At 5am this morning, HMS Harebell lowered her whaler. Ship’s log, 29/08/1930: “Embarked the inhabitants of St Kilda, 14 women, 13 men, 15 Children.”  Later, “Everyone on board. Hoisted boat. 08.02 hrs Weighed. Proceeded 11.5 knots”

With this laconic entry, the permanent occupation of St Kilda ended.

In a report submitted by Lieutenant-Commander Pomfret, a very small amount of flesh is added to the bare bones of the end of a way of life, “At 07.00 hours all the houses were locked and the people taken on board. Shortly afterwards they were looking their last at St Kilda as the Harebell, quickly increasing speed, left the island a blur on the horizon. Contrary to expectations they had been very cheerful throughout, though obviously very tired…”.  Elsewhere you will read that the islanders left their doors unlocked with a bowl of meal on the table, bible open, and the fire banked up. If you know of the primary source for this alternative view of the evacuation please let us know.

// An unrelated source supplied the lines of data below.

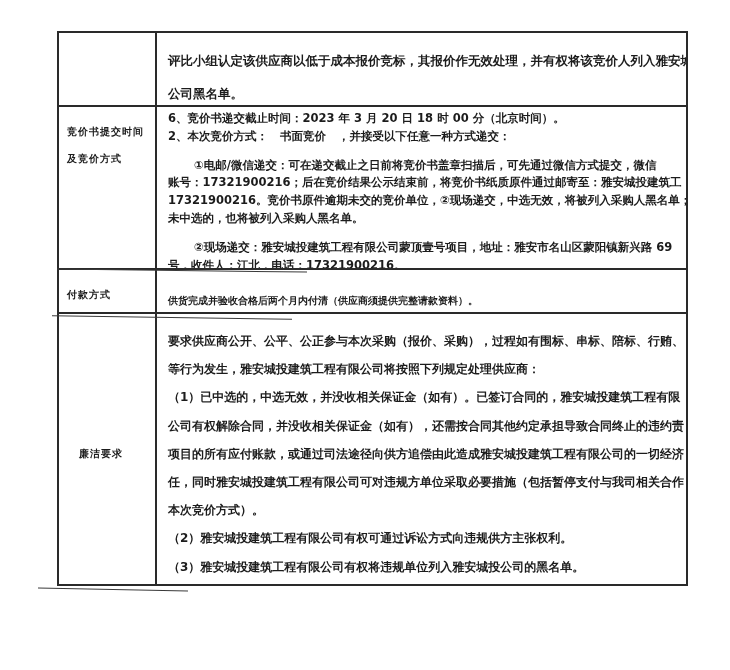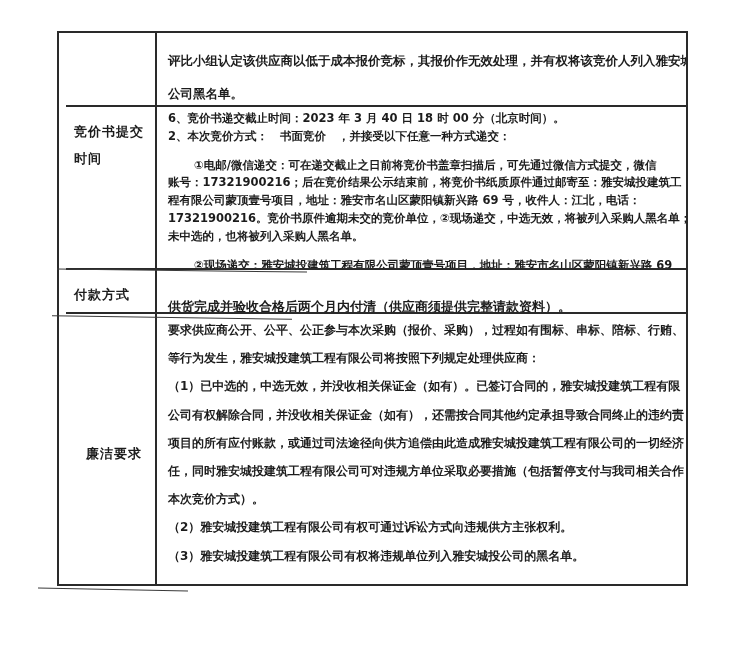--- a/index.html
+++ b/index.html
@@ -27,38 +27,37 @@
     grid-template-columns:98px 1fr;
     grid-template-rows:74px 163px 44px 1fr;
     background:var(--bg);
   }
   .cell{
     overflow:hidden;
     position:relative;
   }
   .hcell{
     border-right:2px solid var(--border);
-    font-size:13px;
+    font-size:10px;
     line-height:27px;
     padding:10px 4px 0 8px;
     letter-spacing:1px;
-    margin-left:7px;
   }
   .ccell{
     font-size:11.5px;
     padding:2px 4px 0 11px;
   }
   .rb{border-bottom:2px solid var(--border);}
   
   .r0c{line-height:33px;padding-top:11px;font-size:12.5px;}
   .r1c{line-height:17.8px;padding-top:3px;}
   .r2h{padding-top:11px;}
-  .r2c{font-size:13px;line-height:18px;padding-top:28px;font-family:Liberation Serif, serif;}
+  .r2c{font-size:10px;line-height:18px;padding-top:22px;font-family:Liberation Serif, serif;}
   .r3h{display:flex;align-items:center;padding:8px 0 0 20px;}
-  .r3c{line-height:28.2px;padding-top:2px;font-size:12px;}
+  .r3c{line-height:28.2px;padding-top:13px;font-size:12px;}
   .tline{white-space:nowrap;}
   .tline.indent{text-indent:26px;margin-top:11px;}
   .u{text-underline-offset:3px;}
   .scan-art{
     position:absolute;
     background:#3a3a3a;
     height:1px;
   }
   .art1{left:57px;top:270px;width:250px;transform:rotate(0.7deg);}
   .art2{left:52px;top:317px;width:240px;transform:rotate(0.8deg);}
@@ -72,27 +71,27 @@
   <div class="terms-table">
 
     <div class="cell hcell rb"></div>
     <div class="cell ccell rb r0c">
         <div class="tline"><span class="">评比小组认定该供应商以低于成本报价竞标，其报价作无效处理，并有权将该竞价人列入雅安城投</span></div>
         <div class="tline"><span class="">公司黑名单。</span></div>
       </div>
 
     <div class="cell hcell rb r2h">
         <div class="hline">竞价书提交时间</div>
+        <div class="hline">及竞价方式</div>
       </div>
     <div class="cell ccell rb r1c">
-        <div class="tline"><span class="">6、竞价书递交截止时间：</span><span class="u">2023</span><span class=""> 年 </span><span class="u">3</span><span class=""> 月 </span><span class="u">40</span><span class=""> 日 </span><span class="u">18</span><span class=""> 时 </span><span class="u">00</span><span class=""> 分（北京时间）。</span></div>
+        <div class="tline"><span class="">6、竞价书递交截止时间：</span><span class="u">2023</span><span class=""> 年 </span><span class="u">3</span><span class=""> 月 </span><span class="u">20</span><span class=""> 日 </span><span class="u">18</span><span class=""> 时 </span><span class="u">00</span><span class=""> 分（北京时间）。</span></div>
         <div class="tline"><span class="">2、本次竞价方式：</span><span class="u">&nbsp;&nbsp;&nbsp;书面竞价&nbsp;&nbsp;&nbsp;</span><span class="">，并接受以下任意一种方式递交：</span></div>
         <div class="tline indent"><span class="">①电邮/微信递交：可在递交截止之日前将竞价书盖章扫描后，可先通过</span><span class="u">微信</span><span class="">方式提交，微信</span></div>
         <div class="tline"><span class="">账号：</span><span class="u">17321900216</span><span class="">；后在竞价结果公示结束前，将竞价书纸质原件通过邮寄至：雅安城投建筑工</span></div>
-        <div class="tline"><span class="">程有限公司</span><span class="u">蒙顶壹号</span><span class="">项目，地址：</span><span class="u">雅安市名山区蒙阳镇新兴路 69 号</span><span class="">，收件人：</span><span class="u">江北</span><span class="">，电话：</span></div>
         <div class="tline"><span class="u">17321900216</span><span class="">。竞价书原件逾期未交的竞价单位，②现场递交，中选无效，将被列入采购人黑名单；</span></div>
         <div class="tline"><span class="">未中选的，也将被列入采购人黑名单。</span></div>
         <div class="tline indent"><span class="">②现场递交：雅安城投建筑工程有限公司</span><span class="u">蒙顶壹号</span><span class="">项目，地址：</span><span class="u">雅安市名山区蒙阳镇新兴路 69</span></div>
         <div class="tline"><span class="u">号</span><span class="">，收件人：</span><span class="u">江北</span><span class="">，电话：</span><span class="u">17321900216</span><span class="">。</span></div>
       </div>
 
     <div class="cell hcell rb r2h">
         <div class="hline">付款方式</div>
       </div>
     <div class="cell ccell rb r2c">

There are no photographic records of that day. On the 28th August, the Dunara Castoe set sail at noon bound for Oban, carrying the last visitors to the island – including tourists and reporters, decks laded with many of the possessions of the islanders.  The first picture is taken while the islanders were loading their possessions on the Dunara Castle (probably the 27th).

The lady carrying her cist is Katy Gillies. The gentleman desperate to help (you can see he is itching to step forward to assist) is George Henderson of the  Scottish Home and Health Department who was sent to oversee the evacuation. It is recorded that the St Kildans refused all offers of help to carry their possessions from their houses to the jetty.

At 6,37am on the 30th August, the Harebell anchored in the Sound of Mull, and 24 of the islanders transferred to the Princess Louise bound for Lochaline. Here we can catch the first glimpse of the islanders post evacuation.  In the second picture, a view of the bridge section of the Princess Louise, the young lad standing to the left of the wheel is a young Norman John Gillies, born 22/5/1925, died 29/9/2013.